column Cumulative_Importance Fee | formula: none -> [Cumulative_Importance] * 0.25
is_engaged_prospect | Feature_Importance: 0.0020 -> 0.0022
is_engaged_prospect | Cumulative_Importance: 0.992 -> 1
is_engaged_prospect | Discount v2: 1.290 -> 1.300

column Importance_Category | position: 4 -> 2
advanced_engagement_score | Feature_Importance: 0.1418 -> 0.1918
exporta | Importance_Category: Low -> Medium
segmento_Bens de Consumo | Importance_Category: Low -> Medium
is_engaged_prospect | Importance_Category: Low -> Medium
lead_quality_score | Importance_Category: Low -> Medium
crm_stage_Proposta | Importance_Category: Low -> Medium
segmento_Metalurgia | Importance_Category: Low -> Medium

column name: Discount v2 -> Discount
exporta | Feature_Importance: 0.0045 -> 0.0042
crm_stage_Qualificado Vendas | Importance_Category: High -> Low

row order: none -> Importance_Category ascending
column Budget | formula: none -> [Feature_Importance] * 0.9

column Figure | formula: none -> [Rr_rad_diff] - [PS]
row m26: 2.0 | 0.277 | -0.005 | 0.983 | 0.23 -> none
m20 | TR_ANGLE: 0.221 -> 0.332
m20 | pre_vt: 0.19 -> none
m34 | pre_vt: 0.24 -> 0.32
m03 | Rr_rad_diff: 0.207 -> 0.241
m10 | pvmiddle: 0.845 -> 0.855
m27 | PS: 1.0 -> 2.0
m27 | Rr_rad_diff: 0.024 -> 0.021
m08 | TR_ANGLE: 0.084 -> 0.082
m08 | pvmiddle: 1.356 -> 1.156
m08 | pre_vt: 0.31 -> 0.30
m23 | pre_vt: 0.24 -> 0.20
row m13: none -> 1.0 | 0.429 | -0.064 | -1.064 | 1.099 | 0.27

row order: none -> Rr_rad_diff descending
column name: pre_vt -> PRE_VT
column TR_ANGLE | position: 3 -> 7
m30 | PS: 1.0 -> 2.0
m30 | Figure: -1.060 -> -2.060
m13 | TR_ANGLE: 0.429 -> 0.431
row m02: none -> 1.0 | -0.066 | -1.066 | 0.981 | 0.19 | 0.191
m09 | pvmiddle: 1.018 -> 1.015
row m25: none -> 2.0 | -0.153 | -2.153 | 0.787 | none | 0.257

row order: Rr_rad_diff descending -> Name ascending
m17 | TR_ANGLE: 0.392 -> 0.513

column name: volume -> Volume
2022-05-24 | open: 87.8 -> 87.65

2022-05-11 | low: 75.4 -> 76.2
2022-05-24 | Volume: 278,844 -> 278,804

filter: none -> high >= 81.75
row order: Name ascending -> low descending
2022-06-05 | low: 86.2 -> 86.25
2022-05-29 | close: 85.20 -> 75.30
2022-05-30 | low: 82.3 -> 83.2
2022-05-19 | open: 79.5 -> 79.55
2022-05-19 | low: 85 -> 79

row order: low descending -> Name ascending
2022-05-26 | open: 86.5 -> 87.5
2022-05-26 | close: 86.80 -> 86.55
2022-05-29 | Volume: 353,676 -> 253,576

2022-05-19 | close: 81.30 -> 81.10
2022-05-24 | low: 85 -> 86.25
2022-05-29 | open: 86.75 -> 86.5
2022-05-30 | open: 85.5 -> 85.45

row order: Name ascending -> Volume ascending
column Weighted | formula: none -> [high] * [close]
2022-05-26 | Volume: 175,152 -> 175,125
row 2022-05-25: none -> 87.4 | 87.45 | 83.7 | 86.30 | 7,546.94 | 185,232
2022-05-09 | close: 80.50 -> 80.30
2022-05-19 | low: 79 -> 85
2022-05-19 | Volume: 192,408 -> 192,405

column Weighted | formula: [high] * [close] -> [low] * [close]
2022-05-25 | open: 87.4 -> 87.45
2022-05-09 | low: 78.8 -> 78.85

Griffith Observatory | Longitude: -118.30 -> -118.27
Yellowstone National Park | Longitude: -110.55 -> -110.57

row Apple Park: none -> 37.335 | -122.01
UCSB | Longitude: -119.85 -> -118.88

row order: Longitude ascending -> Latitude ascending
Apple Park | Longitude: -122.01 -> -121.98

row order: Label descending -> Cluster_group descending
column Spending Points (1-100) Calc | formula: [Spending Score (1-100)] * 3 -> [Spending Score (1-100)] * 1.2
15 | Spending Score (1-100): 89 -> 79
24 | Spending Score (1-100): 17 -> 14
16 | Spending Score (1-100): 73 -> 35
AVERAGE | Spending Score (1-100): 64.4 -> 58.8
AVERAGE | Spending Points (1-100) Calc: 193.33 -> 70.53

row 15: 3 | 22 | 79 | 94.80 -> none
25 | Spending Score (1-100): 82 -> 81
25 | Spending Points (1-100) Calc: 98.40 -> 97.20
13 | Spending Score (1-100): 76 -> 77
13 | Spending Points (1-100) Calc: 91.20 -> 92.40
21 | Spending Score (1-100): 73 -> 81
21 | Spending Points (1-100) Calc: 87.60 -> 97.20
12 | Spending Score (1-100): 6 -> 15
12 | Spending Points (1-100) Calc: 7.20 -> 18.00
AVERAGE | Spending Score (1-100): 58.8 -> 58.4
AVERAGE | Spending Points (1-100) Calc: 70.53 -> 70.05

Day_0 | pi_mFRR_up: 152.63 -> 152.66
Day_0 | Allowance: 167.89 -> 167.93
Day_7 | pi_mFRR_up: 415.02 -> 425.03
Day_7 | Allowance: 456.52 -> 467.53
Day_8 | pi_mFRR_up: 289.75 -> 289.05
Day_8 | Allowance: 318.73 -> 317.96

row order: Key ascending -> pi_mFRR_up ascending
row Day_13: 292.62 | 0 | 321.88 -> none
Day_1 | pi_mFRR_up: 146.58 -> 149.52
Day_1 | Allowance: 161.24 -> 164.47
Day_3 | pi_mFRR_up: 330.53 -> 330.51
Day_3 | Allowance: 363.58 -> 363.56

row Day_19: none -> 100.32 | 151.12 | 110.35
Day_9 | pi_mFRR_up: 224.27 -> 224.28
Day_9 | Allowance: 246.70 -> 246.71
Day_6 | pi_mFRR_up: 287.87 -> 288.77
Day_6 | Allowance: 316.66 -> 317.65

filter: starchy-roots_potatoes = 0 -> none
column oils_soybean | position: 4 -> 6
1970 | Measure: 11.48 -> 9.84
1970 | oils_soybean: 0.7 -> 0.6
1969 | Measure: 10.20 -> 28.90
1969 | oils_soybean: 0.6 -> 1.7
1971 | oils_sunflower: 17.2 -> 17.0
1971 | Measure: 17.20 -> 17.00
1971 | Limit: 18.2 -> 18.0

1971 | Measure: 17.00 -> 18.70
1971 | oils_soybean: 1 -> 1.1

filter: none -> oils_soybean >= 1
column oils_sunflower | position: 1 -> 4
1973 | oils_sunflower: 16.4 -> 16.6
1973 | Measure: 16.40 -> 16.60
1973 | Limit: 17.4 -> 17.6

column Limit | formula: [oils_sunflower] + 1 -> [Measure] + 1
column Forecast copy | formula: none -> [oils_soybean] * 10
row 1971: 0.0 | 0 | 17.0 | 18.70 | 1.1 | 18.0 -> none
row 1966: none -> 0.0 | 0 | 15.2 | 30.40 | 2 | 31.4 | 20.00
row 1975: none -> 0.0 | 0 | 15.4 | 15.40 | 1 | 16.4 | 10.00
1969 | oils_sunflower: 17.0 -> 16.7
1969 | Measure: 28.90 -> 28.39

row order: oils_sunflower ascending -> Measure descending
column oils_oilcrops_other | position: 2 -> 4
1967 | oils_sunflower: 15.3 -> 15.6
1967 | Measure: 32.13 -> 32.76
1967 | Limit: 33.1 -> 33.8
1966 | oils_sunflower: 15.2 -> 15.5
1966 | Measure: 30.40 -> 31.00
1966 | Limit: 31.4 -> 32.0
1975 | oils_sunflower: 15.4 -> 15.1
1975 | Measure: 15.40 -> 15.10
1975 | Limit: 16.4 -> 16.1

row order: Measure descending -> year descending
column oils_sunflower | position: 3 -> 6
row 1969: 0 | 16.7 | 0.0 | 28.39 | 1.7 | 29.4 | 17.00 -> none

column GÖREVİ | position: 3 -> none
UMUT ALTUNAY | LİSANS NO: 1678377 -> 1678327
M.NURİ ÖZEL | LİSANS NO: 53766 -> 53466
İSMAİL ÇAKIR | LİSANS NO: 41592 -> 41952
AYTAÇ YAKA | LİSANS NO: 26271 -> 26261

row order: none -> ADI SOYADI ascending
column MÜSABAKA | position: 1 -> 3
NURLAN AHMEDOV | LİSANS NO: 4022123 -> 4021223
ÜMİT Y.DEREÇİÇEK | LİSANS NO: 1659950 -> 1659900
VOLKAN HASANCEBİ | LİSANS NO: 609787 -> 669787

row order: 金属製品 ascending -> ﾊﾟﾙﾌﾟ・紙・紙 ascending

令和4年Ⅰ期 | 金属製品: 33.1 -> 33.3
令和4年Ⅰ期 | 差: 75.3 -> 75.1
───
| Task instructions |
Lines that contain "Apple" should be pulled from the entries above and reported.

| Task result |
row Apple Park: none -> 37.335 | -122.01
Apple Park | Longitude: -122.01 -> -121.98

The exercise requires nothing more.